Chi può essere eletto (e come si vota)
Possono puntare al Colle più alto di Roma solo i cittadini italiani che abbiano compiuto i 50 anni di età e godano dei diritti civili e politici. Il Parlamento si riunisce in seduta comune alla Camera sotto la guida del presidente Roberto Fico, che ha convocato il secondo giro di votazioni per oggi pomeriggio alle 15.
La platea dei cosiddetti “grandi elettori” è composta dai senatori a vita, dai parlamentari (deputati e senatori) oltre che da 58 delegati regionali scelti dai consigli di tutte le Regioni, tre per ognuna ad eccezione della Valle d’Aosta che ne invia soltanto uno. Totale: 1.009 grandi elettori, tornati tali dopo la morte del forzista Vincenzo Fasano subito sostituito da Rossella Sessa.
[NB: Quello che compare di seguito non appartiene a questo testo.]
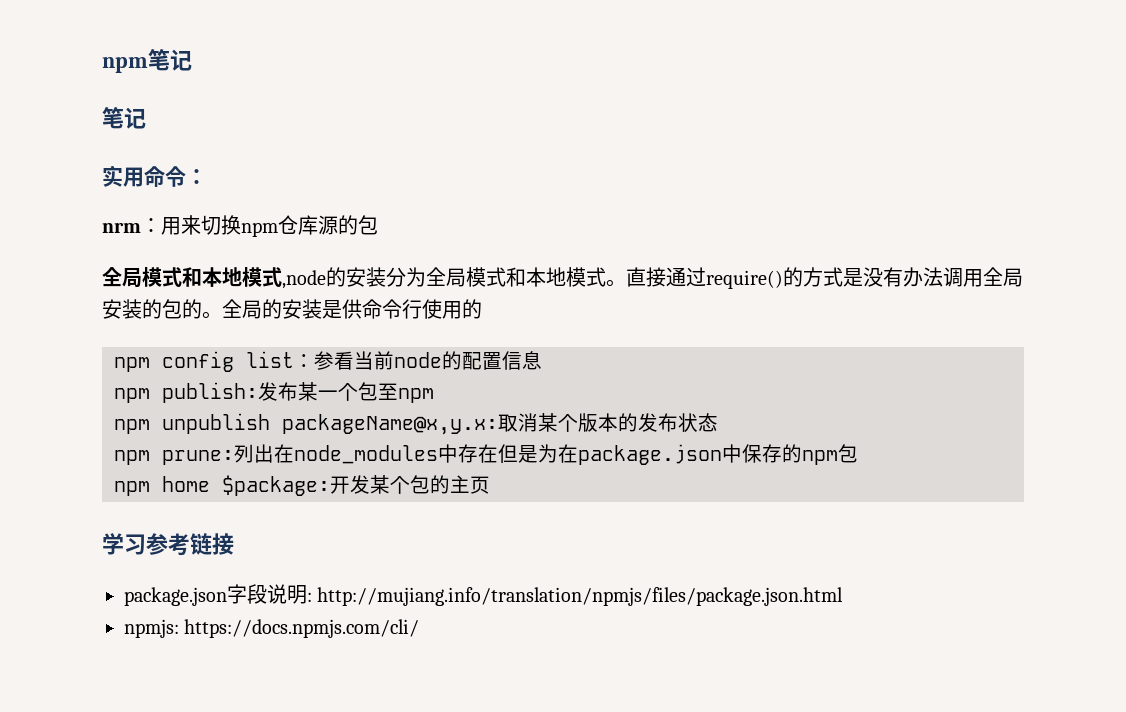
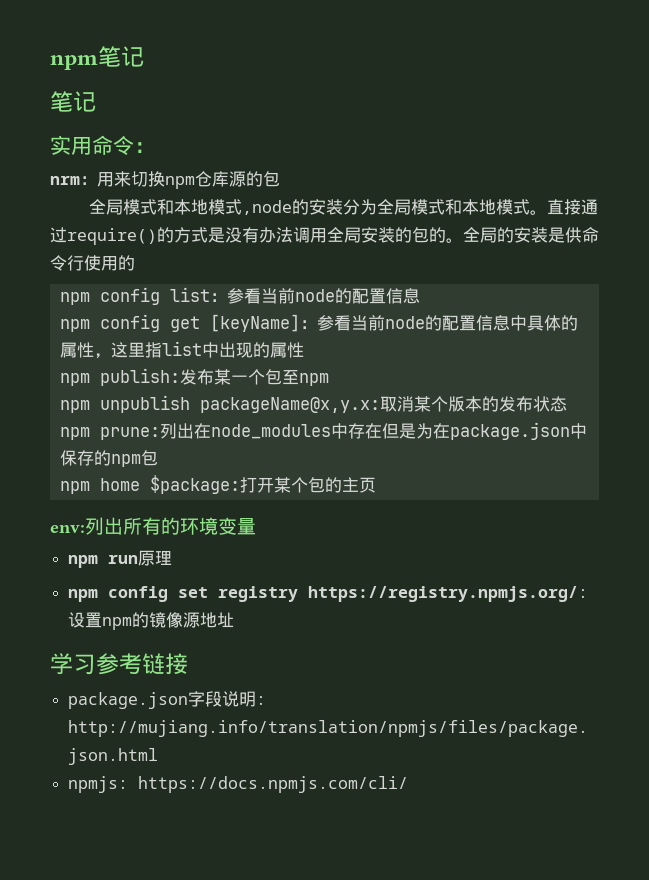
+ npm config get [keyName]：参看当前node的配置信息中具体的属性，这里指list中出现的属性
- npm home $package:开发某个包的主页
+ npm home $package:打开某个包的主页
+ env:列出所有的环境变量
+ npm run原理
+ npm config set registry https://registry.npmjs.org/:设置npm的镜像源地址

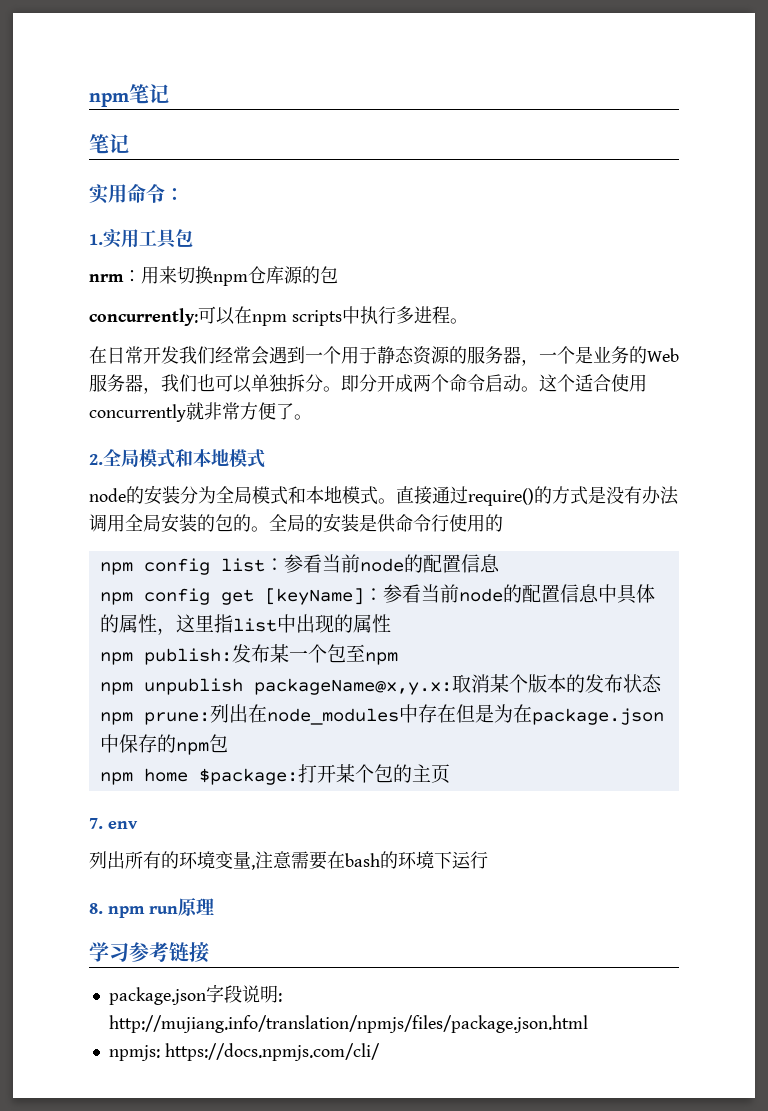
+ 1.实用工具包
- 全局模式和本地模式,node的安装分为全局模式和本地模式。
+ concurrently:可以在npm scripts中执行多进程。
+ 在日常开发我们经常会遇到一个用于静态资源的服务器，一个是业务的Web服务器，我们也可以单独拆分。即分开成两个命令启动。这个适合使用concurrently就非常方便了。
+ 2.全局模式和本地模式
+ node的安装分为全局模式和本地模式。
- env:列出所有的环境变量
- npm run原理
- npm config set registry https://registry.npmjs.org/:设置npm的镜像源地址
+ 7. env
+ 列出所有的环境变量,注意需要在bash的环境下运行
+ 8. npm run原理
Nei primi tre scrutini, per essere eletto il candidato presidente dovrà puntare ad un consenso molto ampio, ovvero i due terzi dei votanti: sostanzialmente 673 voti. Un obiettivo ambizioso, soprattutto per un parlamento così frastagliato. Forse, solo Mario Draghi e il Mattarella Bis potrebbero riuscirci. Dal quarto giro in poi, invece, sarà necessaria solo la maggioranza assoluta degli aventi diritto: il 50%+1, dunque 505 voti. Il quorum non cambia in base a chi si presenta in aula.
Le operazioni di voto
Fino a sette anni fa, alla Camera venivano montanti i cosiddetti “catafalchi” e i “grandi elettori” venivano chiamati a scrivere la loro preferenza su un foglio per poi depositarlo in dei cesti di vimini. Causa coronavirus, le cose sono cambiate un po’. Intanto ci sarà un solo scrutinio al giorno, per evitare di accavallare troppo la presenza di persone a Montecitorio. Gli elettori verranno poi divisi in gruppi di massimo 50 persone, così da sanificare le cabine (realizzate nuove per l’occasione senza tendine).
Discorso a parte per i positivi al coronavirus o quelli in quarantena preventiva. Il governo ha emanato un decreto apposito per permettere loro di partecipare all’elezione del presidente della Repubblica e nel parcheggio adiacente alla Camera dei Deputati, in via della Missione, è stato allestito un seggio speciale. Lì i circa 30 “grandi elettori” infetti potranno comunque consegnare la loro scheda”. L’unica “esclusa” dal voto è Sara Cunial: no vax e contraria al green pass, non vuole farsi un tampone per entrare alla Camera. Paradosso tutto italiano: lei, sana, non può votare; i positivi e i grandi elettori in quarantena, invece sì.